Ora era justamente domingo e o abade vinha convidar o seu jovem companheiro a compartilhar o seu pão e o seu vinho.
Dantès seguiu-o. Todas as linhas do seu rosto se tinham recomposto e retomado o seu lugar habitual, mas com uma rigidez e uma firmeza, se assim se pode dizer, que denotavam ter tomado uma resolução. O abade olhou-o fixamente.
- Estou aborrecido por o ter ajudado nas suas investigações e por lhe ter dito o que disse - confessou.
- Porquê? - perguntou Dantès.
- Porque lhe infiltrei no coração um sentimento que lá não havia: a vingança.
Dantès sorriu.
- Falemos de outra coisa - pediu.
O abade olhou-o mais um instante e abanou tristemente a cabeça. Depois, como lhe pedira Dantès falou doutra coisa. O velho prisioneiro era um desses homens cuja conversação, como a das pessoas que muito sofreram, continha numerosos ensinamentos e encerrava sempre um interesse sempre renovado. Mas como não era egoísta, aquele infeliz nunca falava das suas desgraças.

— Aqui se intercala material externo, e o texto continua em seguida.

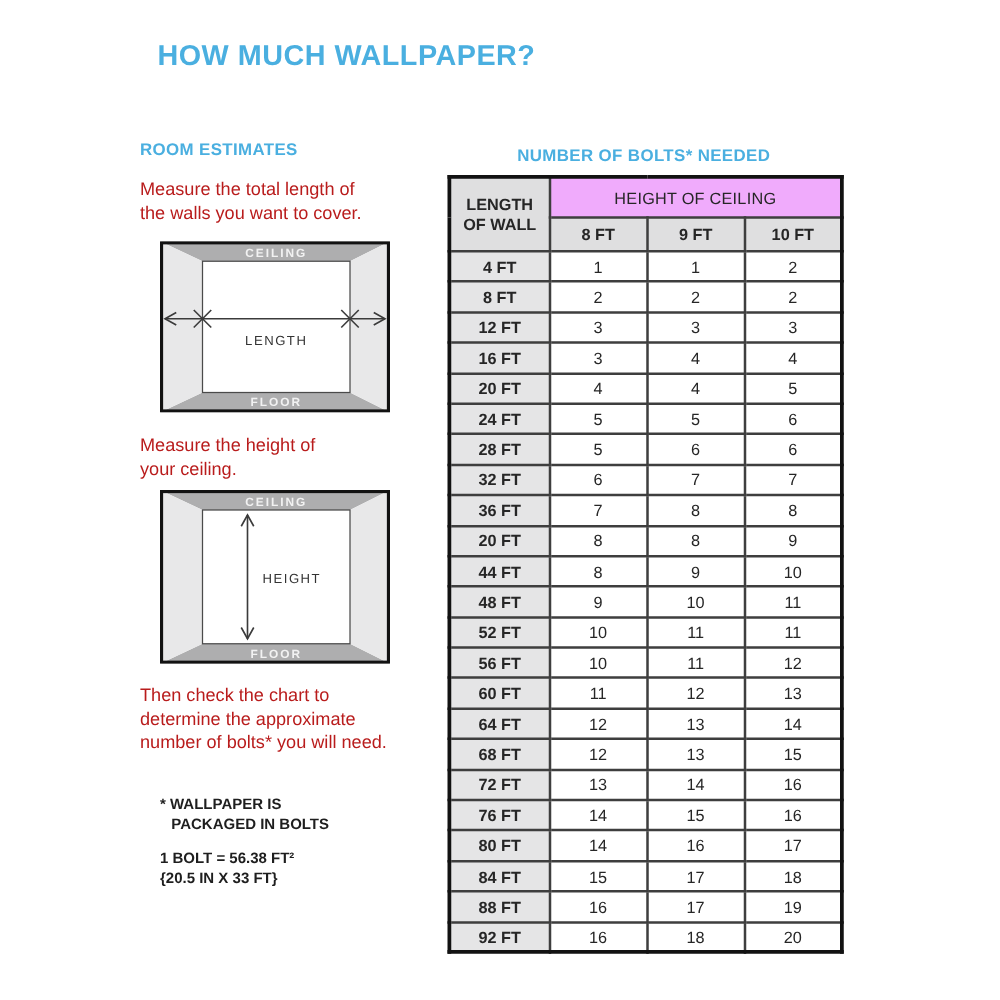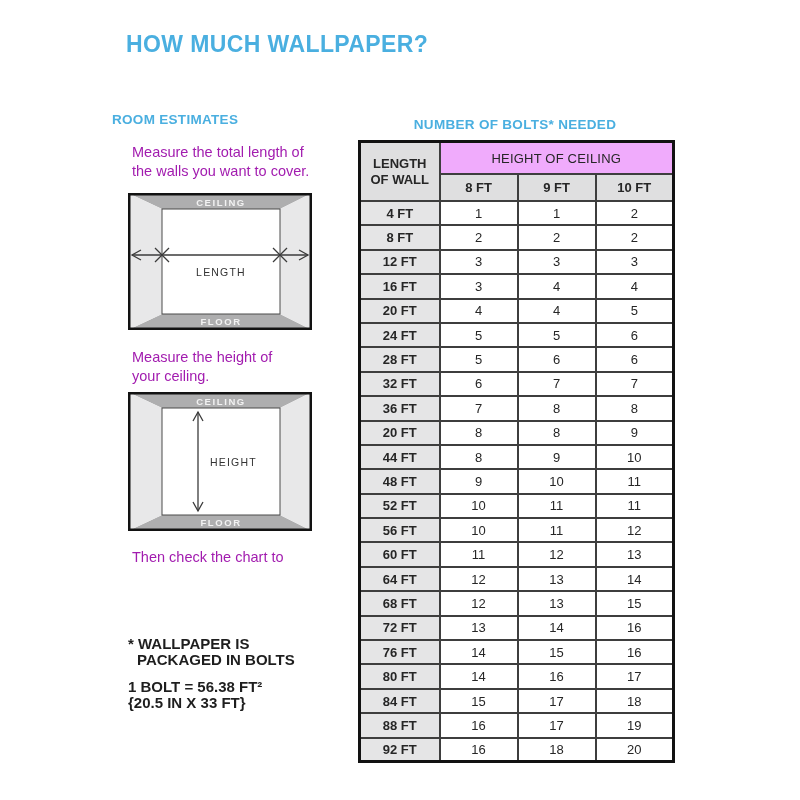--- a/index.html
+++ b/index.html
@@ -17,8 +17,8 @@
   #room-heading { position:absolute; left:112px; top:112px; }
   #table-heading { position:absolute; left:358px; top:117px; width:314px; text-align:center; }
   .para {
-    position:absolute; left:132px; width:230px;
-    font-size:14.5px; line-height:18.5px; color:#a21caf;
+    position:absolute; left:112px; width:230px;
+    font-size:14.5px; line-height:18.5px; color:#b91c1c;
   }
   #para-length { top:143px; }
   #para-height { top:348px; }

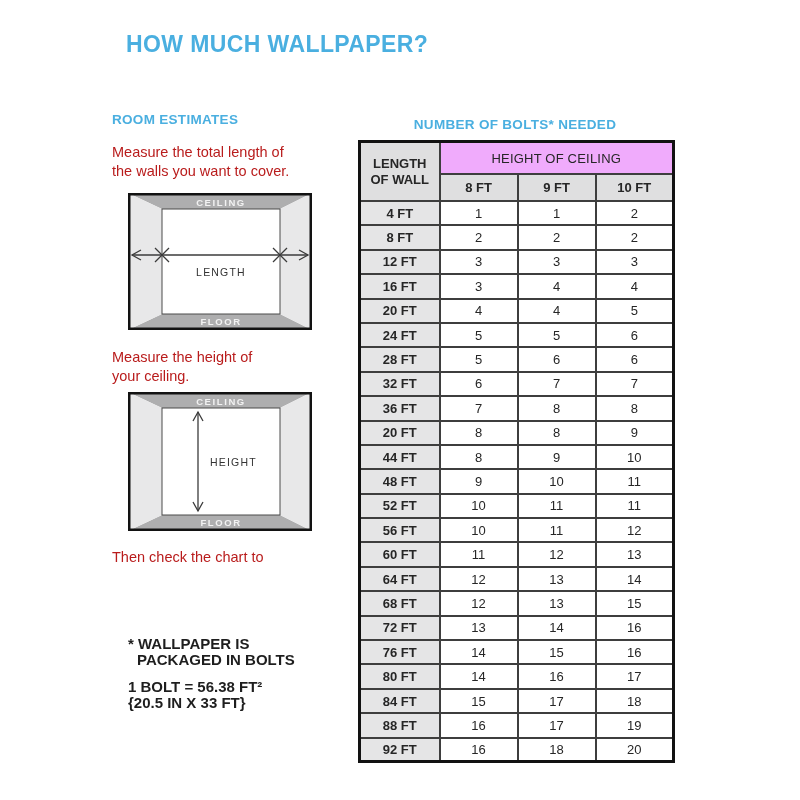--- a/index.html
+++ b/index.html
@@ -130,6 +130,7 @@
 
   <div class="para" id="para-chart">
     <div>Then check the chart to</div>
+    <div>determine the approximate</div>
   </div>
 
   <div class="bold-note" id="wallpaper-note">

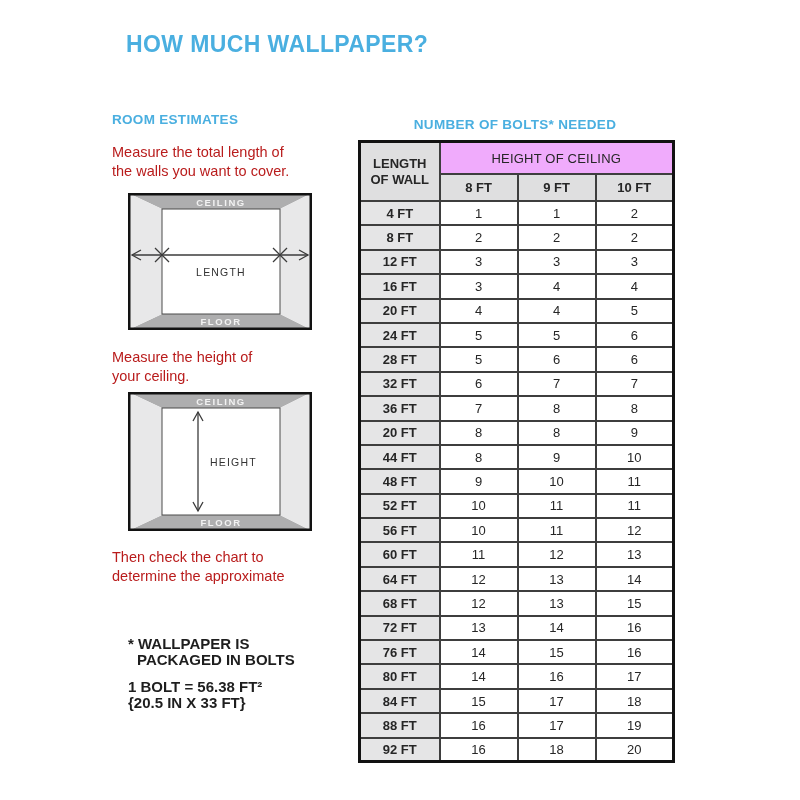--- a/index.html
+++ b/index.html
@@ -131,6 +131,7 @@
   <div class="para" id="para-chart">
     <div>Then check the chart to</div>
     <div>determine the approximate</div>
+    <div>number of bolts* you will need.</div>
   </div>
 
   <div class="bold-note" id="wallpaper-note">

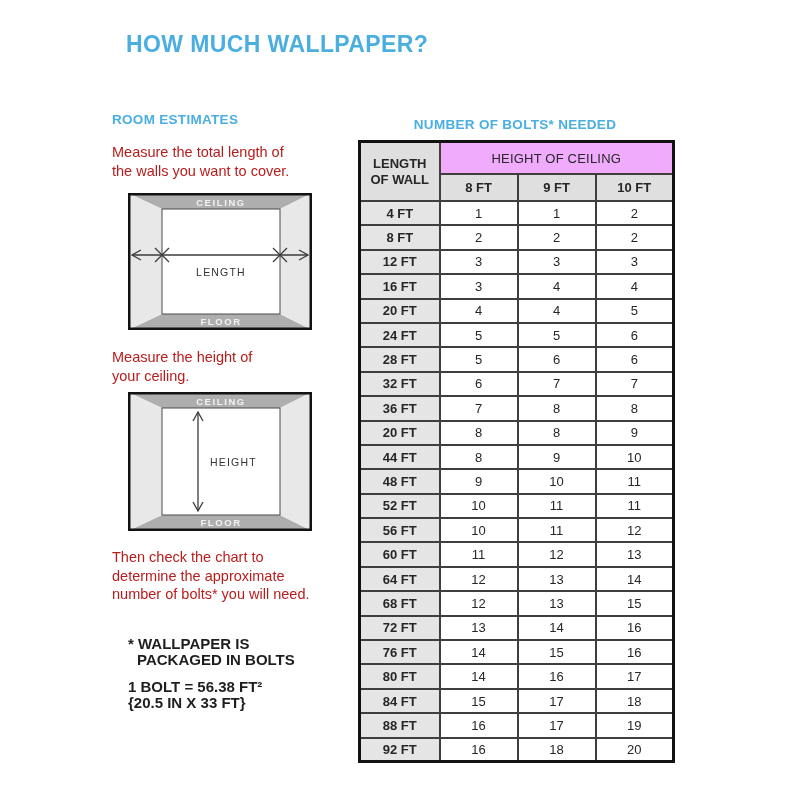--- a/index.html
+++ b/index.html
@@ -25,7 +25,7 @@
   #para-chart  { top:548px; }
   .bold-note {
     position:absolute; left:128px;
-    font-size:15px; font-weight:bold; line-height:15.5px; color:#1e1e1e;
+    font-size:12px; font-weight:bold; line-height:15.5px; color:#1e1e1e;
   }
   #wallpaper-note { top:636px; }
   #wallpaper-note .indent { padding-left:9px; }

Dantès escutava todas as suas palavras com admiração. Umas correspondiam a ideias que já possuía e a conhecimentos que faziam parte da sua condição de marinheiro, mas outras referiam-se a coisas desconhecidas e, como as auroras boreais que iluminam os navegadores nas latitudes austrais, mostravam ao jovem paisagens e horizontes novos iluminados por clarões fantásticos. Dantès compreendeu o prazer que experimentaria uma pessoa inteligente em acompanhar aquele espírito elevado nas alturas morais, filosóficas ou sociais em que tinha o hábito de se lançar.
- Devia ensinar-me um bocadinho do que sabe - declarou Dantès -, quanto mais não fosse para não se aborrecer comigo. Parece-me agora que deve preferir o isolamento a um companheiro sem educação nem cultura como eu. Se concordar com o que lhe peço, comprometo-me a nunca mais lhe falar de fugir.
O abade sorriu.
- Infelizmente, meu filho, a ciência humana é muito limitada e depois de lhe ensinar as matemáticas, a física, a história e as três ou quatro línguas vivas que falo, saberia tanto como eu.
Ora toda esta ciência não levaria mais de dois anos a passar do meu espírito para o seu.
- Dois anos! - exclamou Dantès. - Acha que poderia aprender todas essas coisas em dois anos?
- Na sua aplicação, não; nos seus princípios, sim. Aprender não é saber. Há os sabichões e os sábios. Uns são fruto da memória, os outros da filosofia.